Sur la demande en paiement d'une indemnité d'occupation
Monsieur [H] [P] est désormais occupant sans droit ni titre. Cette occupation illicite cause manifestement et nécessairement un préjudice au bailleur qui doit être réparé par l'allocation d'une indemnité d'occupation qui sera fixée par référence au montant du loyer et des charges qui auraient été dus en cas de non-résiliation du bail dans la limite de la demande formée par la S.A. C.D.C. HABITAT SOCIAL, soit la somme mensuelle de 409,29 €.

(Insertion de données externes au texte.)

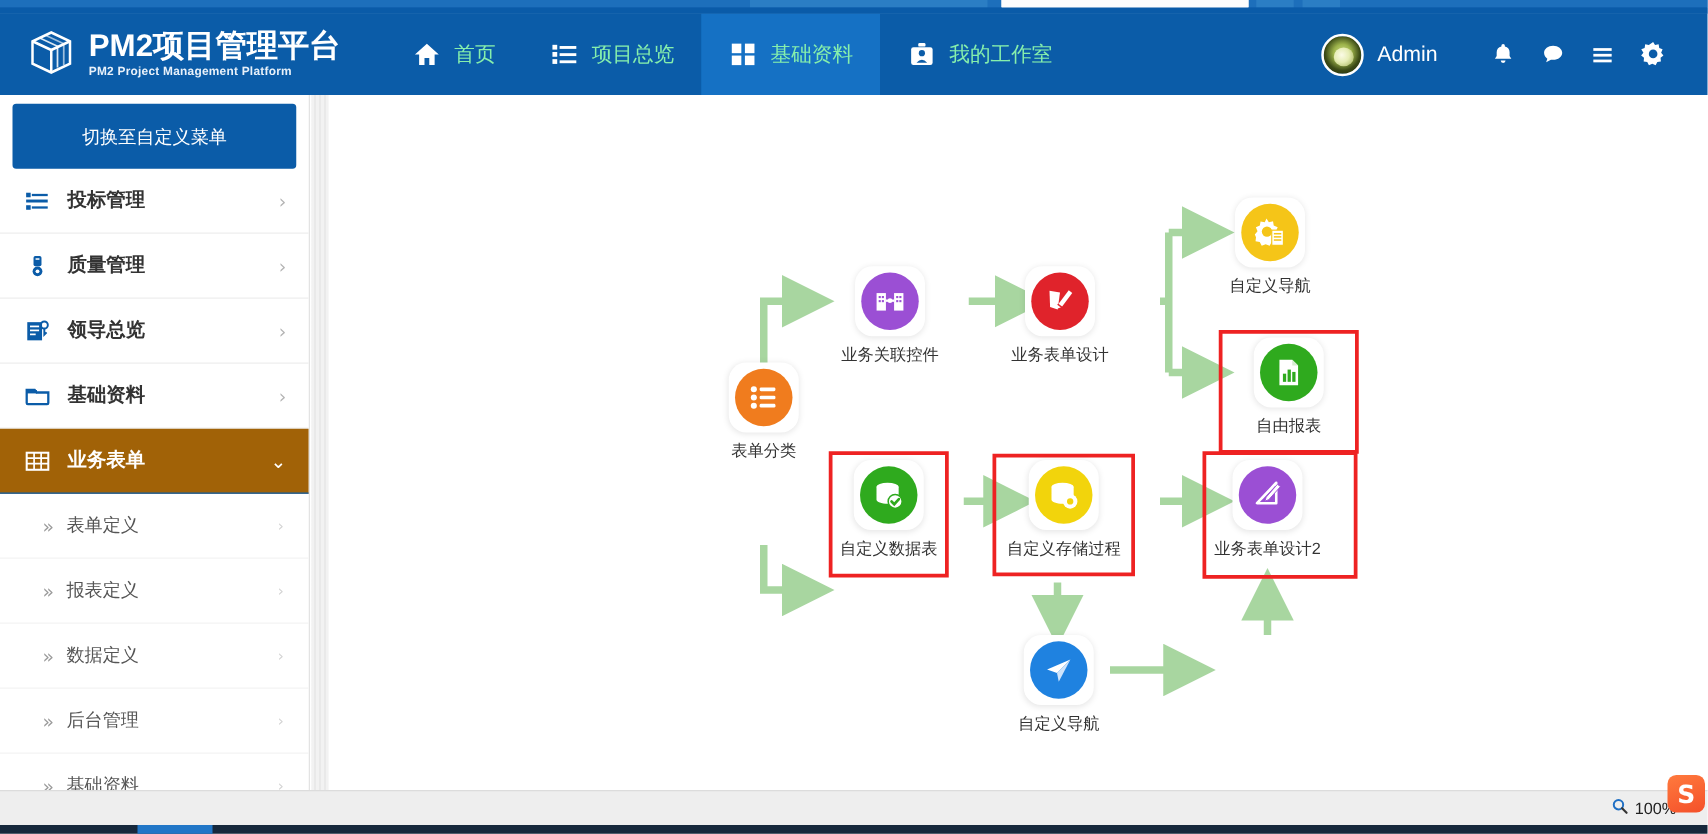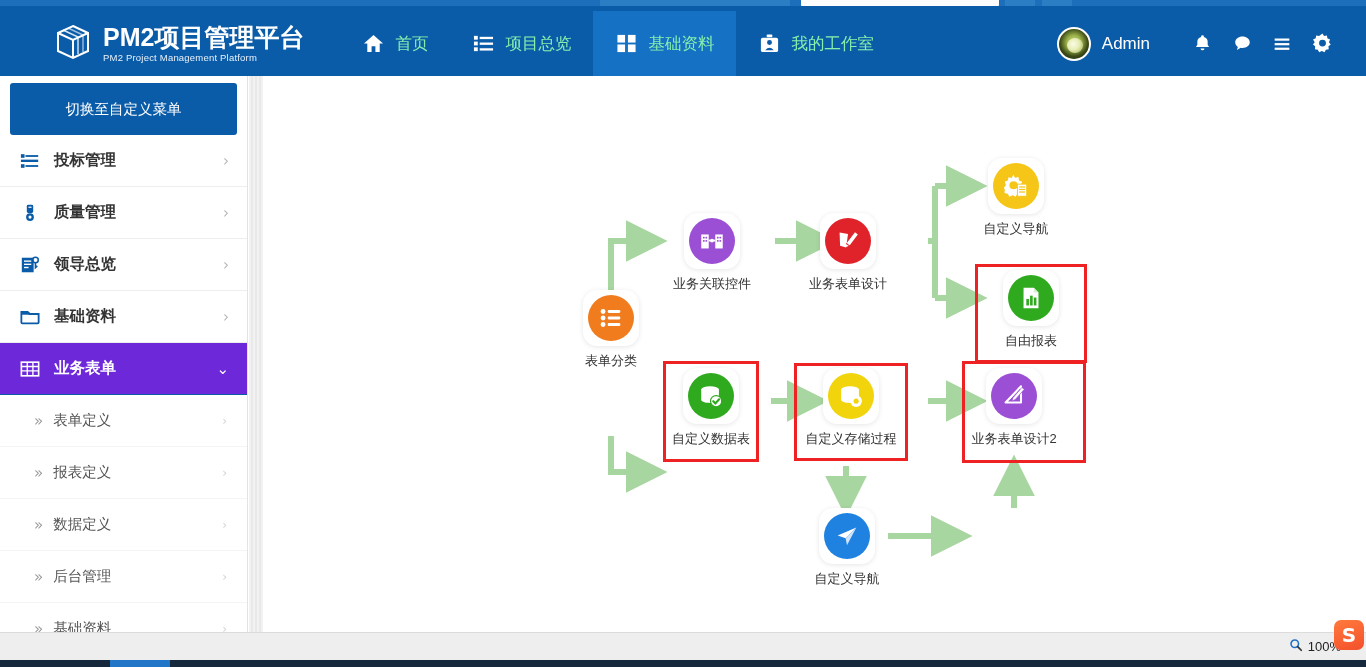--- a/index.html
+++ b/index.html
@@ -18,26 +18,26 @@
      background:#fdfdfd; border-radius:0 0 2px 2px; }
   #chrome-tab-a { position:absolute; top:0; left:600px; width:190px; height:6px; background:#2b7ec4; }
   #chrome-tab-b { position:absolute; top:0; left:1005px; width:30px; height:6px; background:#2b7ec4; }
   #chrome-tab-c { position:absolute; top:0; left:1042px; width:30px; height:6px; background:#2b7ec4; }
   #chrome-bottom { position:absolute; top:6px; left:0; width:1366px; height:5px; background:#0a5ba8; }
 
   
   #topbar { position:absolute; top:11px; left:0; width:1366px; height:65px;
     background:#0b5ca8; display:flex; align-items:stretch; }
 
-  .logo-wrap { display:flex; align-items:center; padding-left:22px; padding-right:10px;margin-left:32px; }
+  .logo-wrap { display:flex; align-items:center; padding-left:22px; padding-right:10px; }
   .logo-mark { width:38px; height:40px; margin-right:11px; flex:none; }
   .logo-text { line-height:1; }
   .logo-title { font-size:25px; font-weight:bold; color:#ffffff; letter-spacing:0px;
     white-space:nowrap; }
-  .logo-sub { font-size:9.5px; font-weight:normal; color:#e8f1fa; margin-top:3px;
+  .logo-sub { font-size:9.5px; font-weight:bold; color:#e8f1fa; margin-top:3px;
     white-space:nowrap; letter-spacing:.2px; }
 
   .navitems { display:flex; align-items:stretch; margin-left:26px; }
   .navitem { display:flex; align-items:center; gap:11px; padding:0 22px; cursor:pointer;
     color:#86efac; font-size:16.5px; white-space:nowrap; }
   .navitem.active { background:#1571c4; }
   .navicon { width:22px; height:22px; flex:none; display:flex; align-items:center; justify-content:center; }
 
   .rightzone { margin-left:auto; display:flex; align-items:center; padding-right:24px; gap:0; }
   .avatar { width:34px; height:34px; border-radius:50%; border:2px solid #fff; flex:none;
@@ -50,21 +50,21 @@
      cursor:pointer; }
 
   
   #sidebar { position:absolute; top:76px; left:0; width:248px; height:560px;
      background:#ffffff; border-right:1px solid #e3e3e3; overflow:hidden; }
   #switch-menu-btn { margin:7px 10px 0 10px; height:52px; background:#0b5ca8; color:#fff;
      border-radius:3px; display:flex; align-items:center; justify-content:center;
      font-size:14.5px; cursor:pointer; }
   .side-group { border-bottom:1px solid #eeeeee; height:52px; display:flex; align-items:center;
      padding:0 18px 0 20px; cursor:pointer; }
-  .side-group.active { background:#6d28d9; border-bottom-color:#0b5ca8; }
+  .side-group.active { background:#a16207; border-bottom-color:#0b5ca8; }
   .sg-icon { width:24px; flex:none; display:flex; align-items:center; justify-content:flex-start; }
   .sg-label { font-size:15.5px; color:#333333; font-weight:bold; margin-left:10px; }
   .side-group.active .sg-label { color:#ffffff; }
   .sg-chev { margin-left:auto; color:#b5b5b5; font-size:15px; font-family:"DejaVu Sans",sans-serif; }
   .side-group.active .sg-chev { color:#ffffff; }
 
   .side-sub { height:52px; display:flex; align-items:center; padding:0 20px 0 34px; cursor:pointer;
      border-bottom:1px solid #f4f4f4; }
   .sub-bullet { color:#9b9b9b; font-size:15px; margin-right:10px; font-family:"DejaVu Sans",sans-serif; }
   .sub-label { font-size:14.5px; color:#555555; }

Par ailleurs, l’indemnité d’occupation est destinée à indemniser le bailleur d’une part de la poursuite irrégulière de l’occupation et d’autre part du fait qu’il est privé de la libre disposition des locaux. A cet égard, le montant alloué apparaît suffisant pour indemniser intégralement le préjudice subi par le bailleur, sans nécessiter une quelconque indexation ou révision.
Sur les autres demandes
Monsieur [H] [P], qui succombe à l’instance, devra supporter la charge des dépens et celle des frais énoncés à l'article 700 du code de procédure civile qu'il apparaît conforme à l'équité de fixer à la somme de 150,00 €.

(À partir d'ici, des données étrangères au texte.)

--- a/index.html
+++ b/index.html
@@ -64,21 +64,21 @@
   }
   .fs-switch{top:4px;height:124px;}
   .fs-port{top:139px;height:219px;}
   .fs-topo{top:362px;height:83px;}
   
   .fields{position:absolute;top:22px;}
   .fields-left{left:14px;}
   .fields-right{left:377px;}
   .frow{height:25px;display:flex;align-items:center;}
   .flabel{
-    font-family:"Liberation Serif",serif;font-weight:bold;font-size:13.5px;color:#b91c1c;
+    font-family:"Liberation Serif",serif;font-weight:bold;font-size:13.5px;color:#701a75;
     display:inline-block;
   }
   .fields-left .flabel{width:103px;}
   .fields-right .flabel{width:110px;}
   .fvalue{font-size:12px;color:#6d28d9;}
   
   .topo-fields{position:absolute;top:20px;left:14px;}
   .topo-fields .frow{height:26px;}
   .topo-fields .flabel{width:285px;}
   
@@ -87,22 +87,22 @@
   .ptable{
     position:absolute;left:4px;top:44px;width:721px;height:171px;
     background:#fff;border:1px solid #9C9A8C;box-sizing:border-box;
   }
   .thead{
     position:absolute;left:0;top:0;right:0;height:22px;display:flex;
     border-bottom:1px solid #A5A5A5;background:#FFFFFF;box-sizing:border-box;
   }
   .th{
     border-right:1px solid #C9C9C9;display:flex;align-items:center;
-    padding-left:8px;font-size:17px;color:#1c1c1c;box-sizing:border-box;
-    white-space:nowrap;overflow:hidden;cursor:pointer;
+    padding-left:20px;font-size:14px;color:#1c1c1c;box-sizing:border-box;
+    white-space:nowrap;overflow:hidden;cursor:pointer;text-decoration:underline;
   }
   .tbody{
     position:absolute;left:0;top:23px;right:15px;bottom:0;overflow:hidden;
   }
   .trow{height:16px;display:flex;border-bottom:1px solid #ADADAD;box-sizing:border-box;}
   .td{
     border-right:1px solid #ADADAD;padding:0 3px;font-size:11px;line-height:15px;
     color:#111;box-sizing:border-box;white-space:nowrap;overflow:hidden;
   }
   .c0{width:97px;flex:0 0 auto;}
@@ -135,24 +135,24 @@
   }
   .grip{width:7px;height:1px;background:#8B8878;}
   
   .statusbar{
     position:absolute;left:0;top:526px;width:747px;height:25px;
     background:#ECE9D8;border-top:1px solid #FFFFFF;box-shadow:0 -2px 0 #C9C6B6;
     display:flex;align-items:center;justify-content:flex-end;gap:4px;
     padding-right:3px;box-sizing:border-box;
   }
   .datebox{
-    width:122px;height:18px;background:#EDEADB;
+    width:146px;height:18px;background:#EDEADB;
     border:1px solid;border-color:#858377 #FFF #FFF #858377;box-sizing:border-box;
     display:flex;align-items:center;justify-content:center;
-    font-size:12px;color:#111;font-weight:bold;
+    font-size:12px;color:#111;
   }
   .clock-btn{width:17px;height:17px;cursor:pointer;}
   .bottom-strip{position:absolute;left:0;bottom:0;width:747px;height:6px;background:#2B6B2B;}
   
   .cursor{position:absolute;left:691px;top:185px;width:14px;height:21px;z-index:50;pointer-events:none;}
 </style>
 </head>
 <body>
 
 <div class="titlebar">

Par ailleurs, la présente décision est de droit exécutoire à titre provisoire en application de l'article 514 du code de procédure civile.
PAR CES MOTIFS,
Le Juge des contentieux de la protection,
Statuant publiquement par jugement réputé contradictoire en premier ressort, rendu par mise à disposition au greffe,
CONSTATE la résiliation du bail conclu le 11 mars 2011 entre la S.A. C.D.C. HABITAT SOCIAL et Monsieur [H] [P] à compter du 3 août 2024,
ORDONNE, faute de départ volontaire incluant la restitution des clefs, l'expulsion de Monsieur [H] [P] ainsi que tout occupant de son chef, du local sis 6, Avenue Roger Prat, Appart. 122 à PONT-DU-CHATEAU (Puy-de-Dôme), si besoin est avec l'assistance de la force publique et d'un serrurier, dans les formes et délais prévus par les articles L. 431-1 et suivants et R. 411-1 et suivants du code des procédures civiles d’exécution, et conformément à l’article L. 433-1 du même code, à procéder à l’enlèvement de tous les biens mobiliers garnissant les lieux loués et à les faire entreposer dans tel local de son choix aux frais et périls des parties expulsées,
CONDAMNE Monsieur [H] [P] à payer à la S.A. C.D.C. HABITAT SOCIAL la somme de 599,83 € à valoir sur l’arriéré locatif arrêté au 7 janvier 2025, comprenant les loyers et charges jusqu'à l'échéance du mois de décembre 2024 incluse, outre intérêts au taux légal à compter du 3 juin 2024,
AUTORISE Monsieur [H] [P] à s’acquitter de cette somme par cinq versements mensuels de 100,00 € et DIT qu’à la cinquième et dernière échéance Monsieur [H] [P] s’acquittera du solde de la dette,
DIT que chaque paiement devra intervenir au plus tard avant le 10e jour de chaque mois et pour la première fois le mois suivant la signification du présent jugement,
DIT qu’en cas de non paiement d’une seule mensualité, Monsieur [H] [P] sera déchu du bénéfice des délais de paiement accordés par la présente décision, la totalité de l'arriéré locatif restant du redevenant immédiatement exigible,
FIXE, l'indemnité d'occupation sans droit ni titre due par Monsieur [H] [P] à la somme mensuelle de 409,29 € à compter de la résiliation du bail et au besoin le CONDAMNE à verser à la S.A. C.D.C. HABITAT SOCIAL ladite indemnité mensuelle à compter du mois de janvier 2025 et jusqu'à complète libération des lieux,
CONDAMNE Monsieur [H] [P] à payer à la S.A. C.D.C. HABITAT SOCIAL la somme de 150,00 € sur le fondement de l'article 700 du code de procédure civile ainsi qu'aux dépens comprenant le coût de l'assignation, du commandement de payer du 3 juin 2024 et celui de la notification de l'assignation au représentant de l'état dans le département,
RAPPELLE que la présente décision est de droit exécutoire à titre provisoire,
DÉBOUTE la S.A. C.D.C. HABITAT SOCIAL du surplus de ses demandes.
Ainsi fait, jugé et mis à disposition au greffe de la juridiction aux jour, mois et année susdits. En foi de quoi le jugement a été signé par le Juge des contentieux de la protection et le greffier.